Scientific classification
- Kingdom: Plantae
- Clade: Tracheophytes
- Clade: Angiosperms
- Clade: Eudicots
- Clade: Asterids
- Order: Asterales
- Family: Asteraceae
- Genus: Senecio
- Species: S. keniophytum
- Binomial name: Senecio keniophytum R.E.Fr.

= Senecio keniophytum =

- Authority: R.E.Fr.
- Conservation status: LC

Species of flowering plant

Atop of Mount Kenya Senecio keniophytum is one of the endemic groundsel (Senecio) found at high altitudes in Kenya, such as the Afro-alpine zone of Mount Kenya, but not one of the giant Dendrosenecio that also live there.

==Description==
A creeping perennial whose flowering branches stand "tall" at 4 cm to 13 cm in a land where its relatives can be 1.5 m tall, tough Senecio keniophytum manages to live in the same locales without dominating the landscape.

- Leaves and stems
  A branching plant with tough densely white stems with leaves attached directly to them.

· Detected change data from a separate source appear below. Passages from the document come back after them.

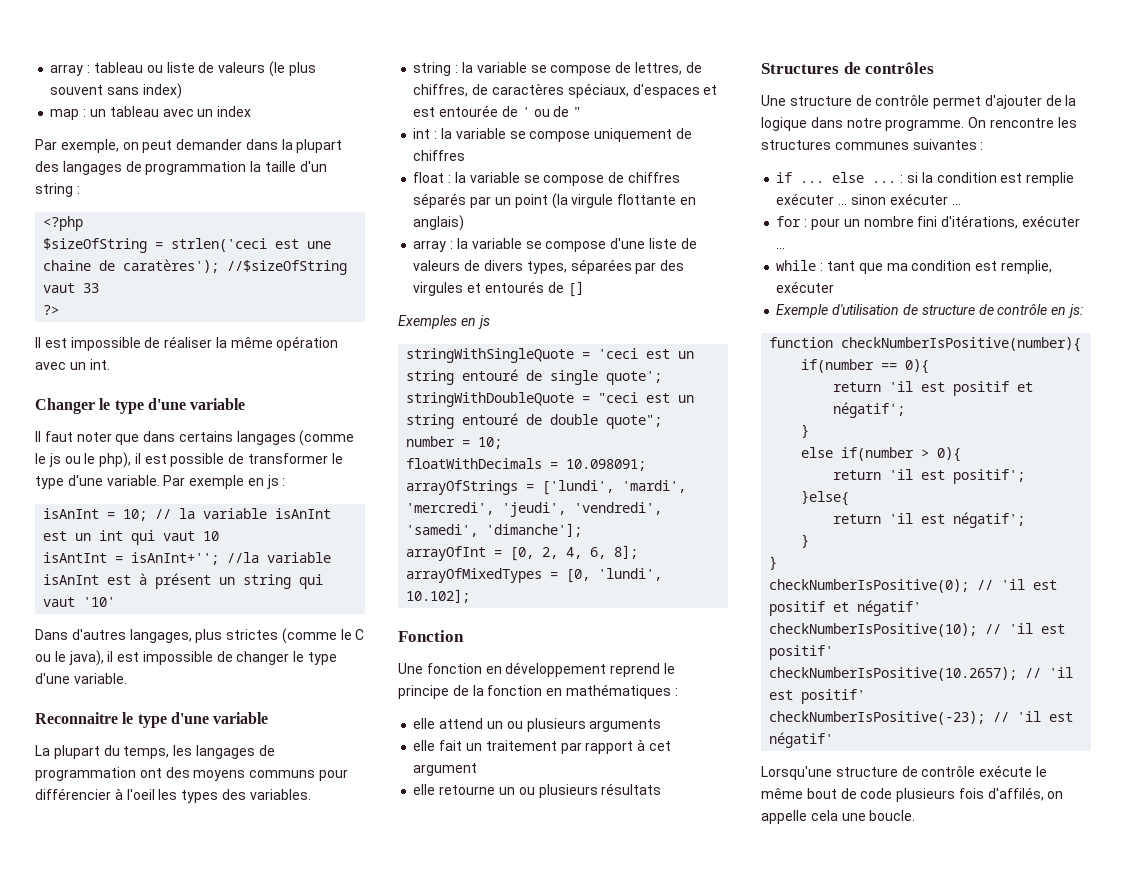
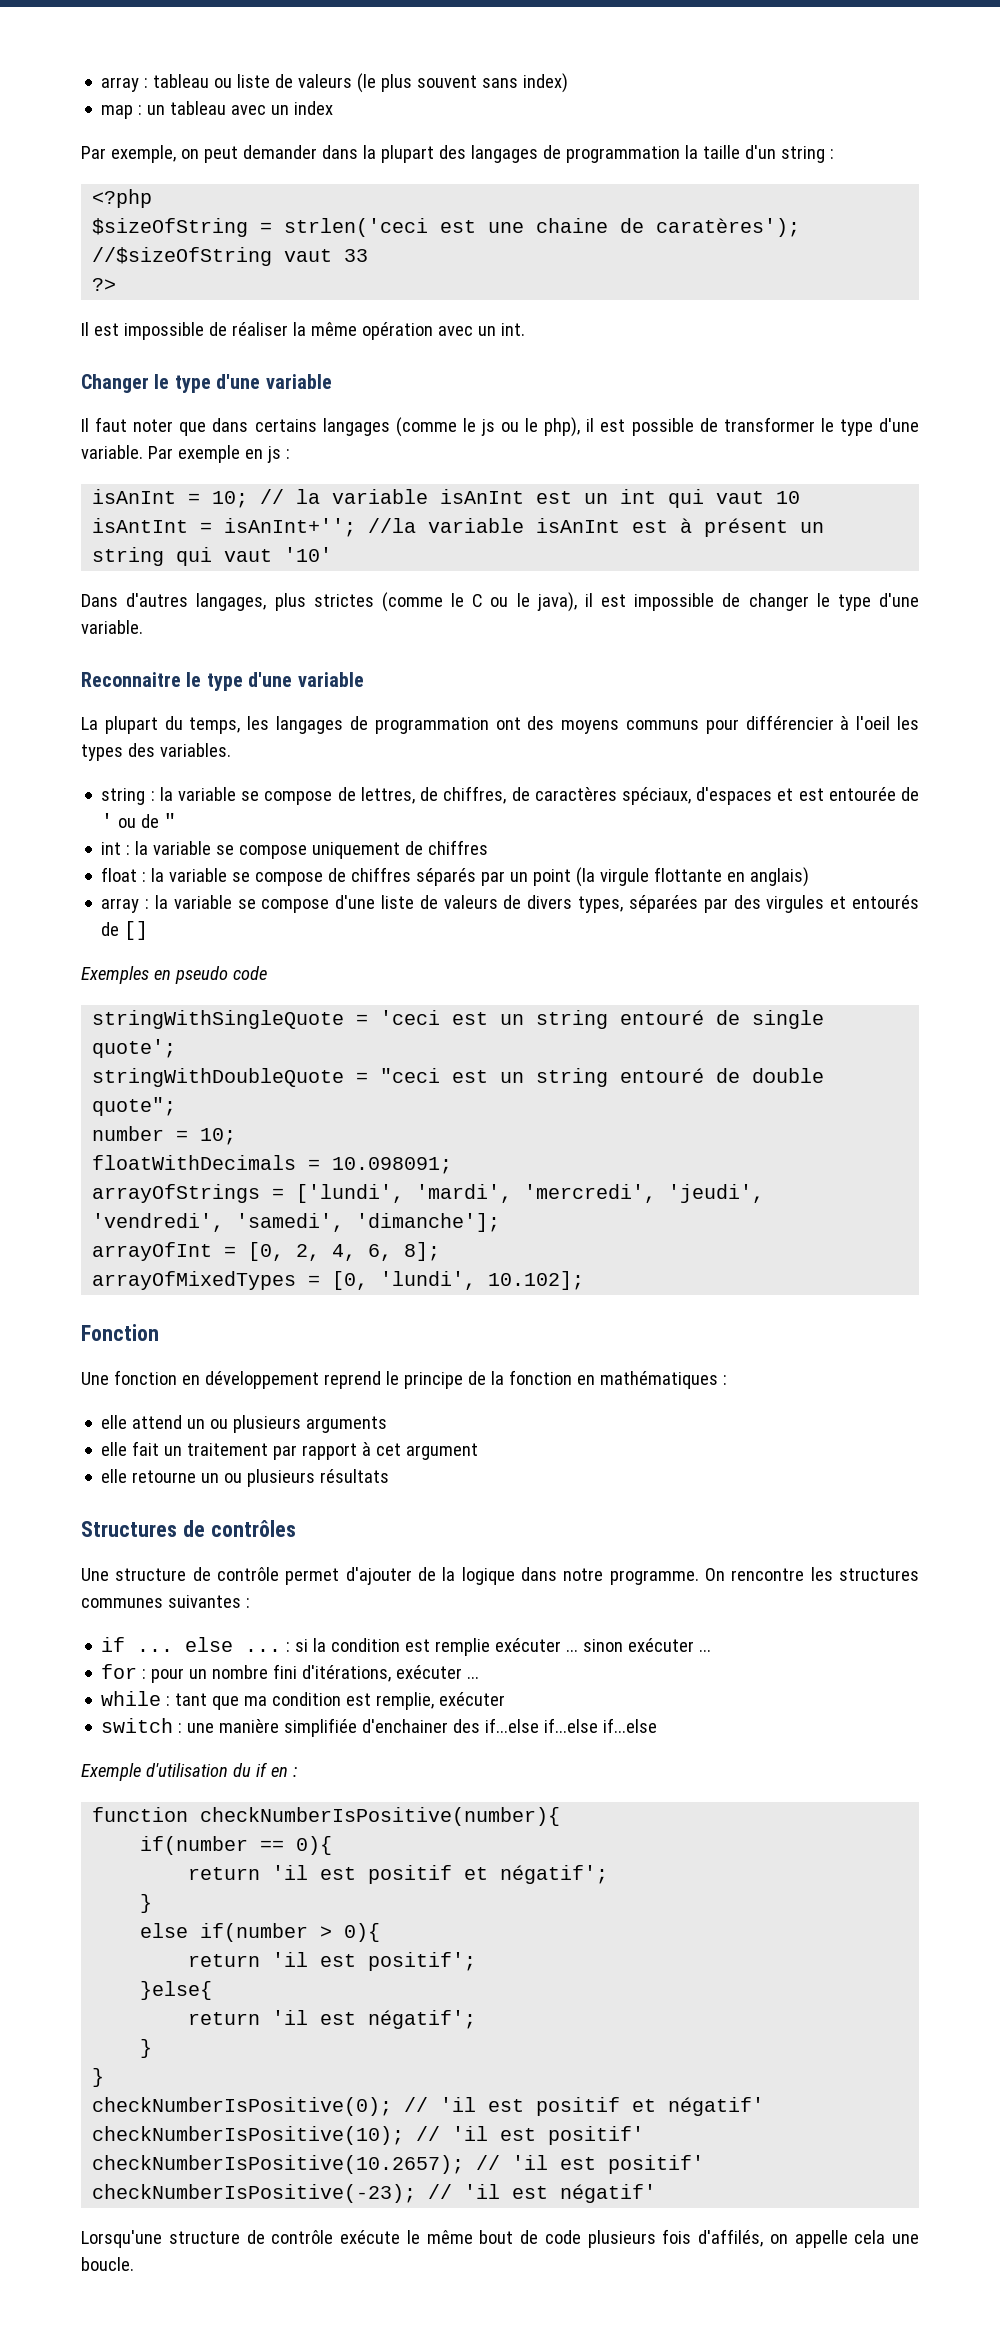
[477,315,490,329] js -> [174,966,267,984] pseudo code
[776,304,1083,318] Exemple d'utilisation de structure de contrôle en js: -> [101,1718,658,1737] [81,1762,297,1781] switch : une manière simplifiée d'enchainer des if...else if...else if...else // Exemple d'utilisation du if en :

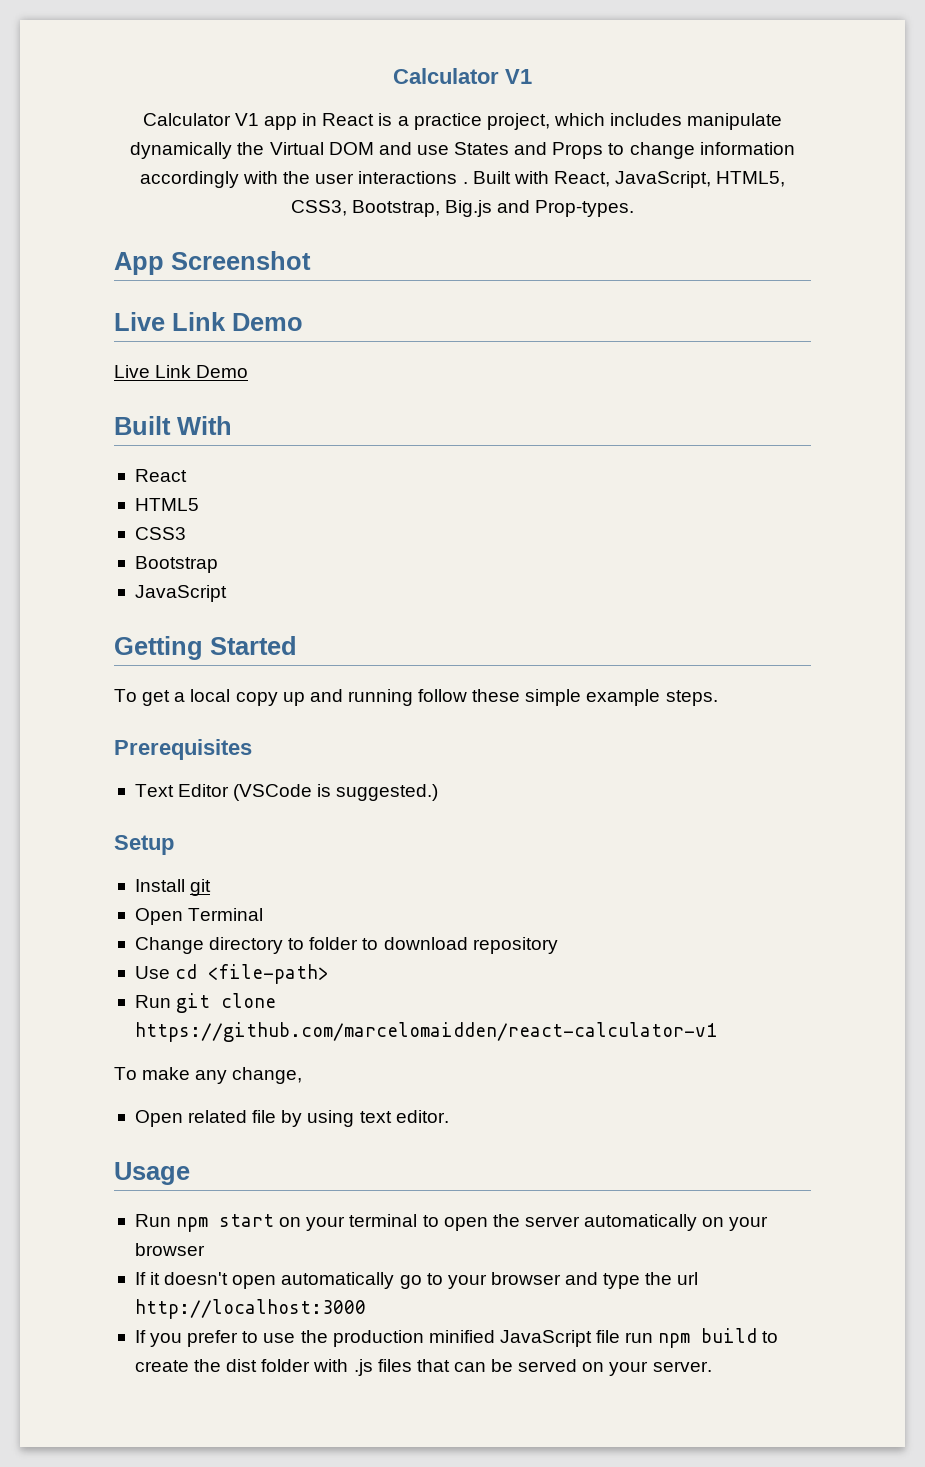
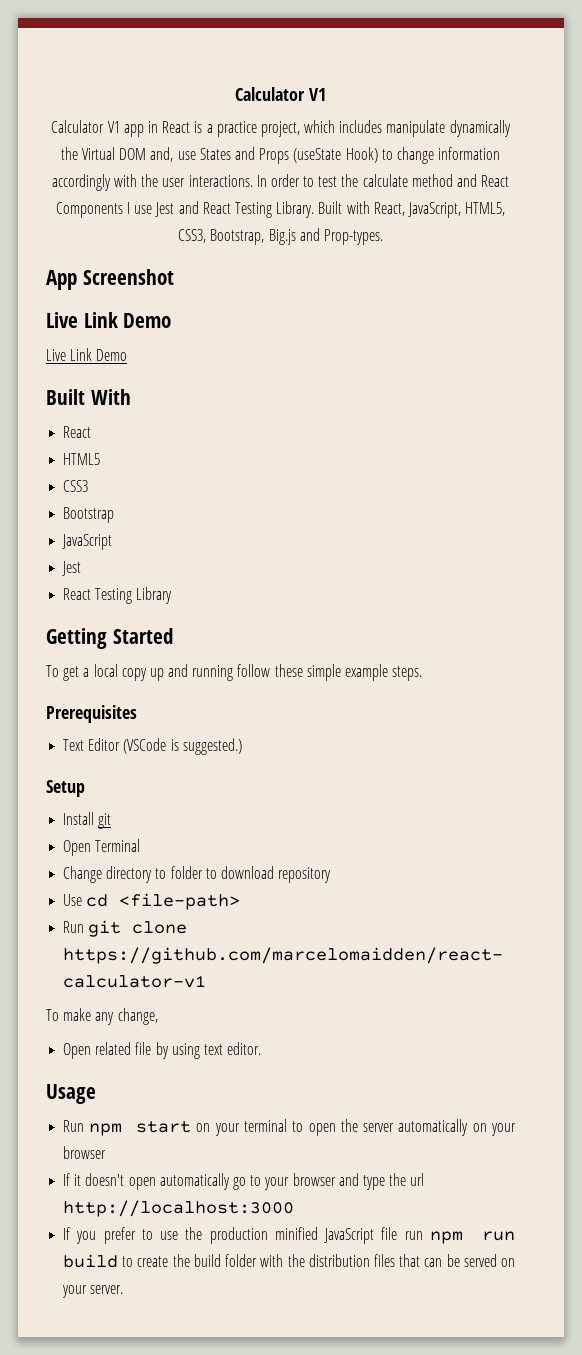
[378,142,412,155] and -> [150,147,174,162] and,
(604, 150) none -> [293,147,378,163] (useState Hook)
[358,171,468,184] interactions . -> [188,174,510,187] [55,201,315,218] interactions. In order to test the calculate method and React Components I use Jest and React Testing Library.
(227, 593) none -> [62,561,82,576] [63,587,173,604] // Jest // React Testing Library
(691, 1340) none -> [482,1231,515,1241] run
[226,1359,258,1372] dist -> [193,1254,221,1267] build
[353,1359,373,1376] .js -> [287,1254,370,1267] the distribution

Long and oblong leaves are a little less than 2 cm long and 0.5 cm wide with purplish bases. Leave edges have teeth and leaf surfaces have green and white hairs on the upper side and a dense matting of white hair and bald midrib on the lower side.
- Flowers
  The radiate flower heads are solitary sometimes two or three together and stand up and flower stalks cottony with hairs. Bracts about 9 mm to 12 mm long and about 5 mm diameter. A whorl of another set of eight to twelve bracts dark tipped and 5 mm to 9 mm long also with hairs. Twelve to twenty phyllaries also black tipped, 7 mm to 11 mm from densely hairy to no hair at all. Twelve to twenty bright yellow ray florets, tubes 3 mm long, rays 6 mm x 3 mm with four veins. A dull-yellow to brown disc floret, corolla 6 mm long, all hairless and expanding from the middle.
- Fruits and reproduction
  Achenes 3 mm long, ribbed with no hairs. Pappus 5.5 mm long.
- Roots
  A horizontal plant with stems that send shoots above and roots below.

==Distribution==
Endemic to Mount Kenya, at altitudes of 3700 m to 4500 m.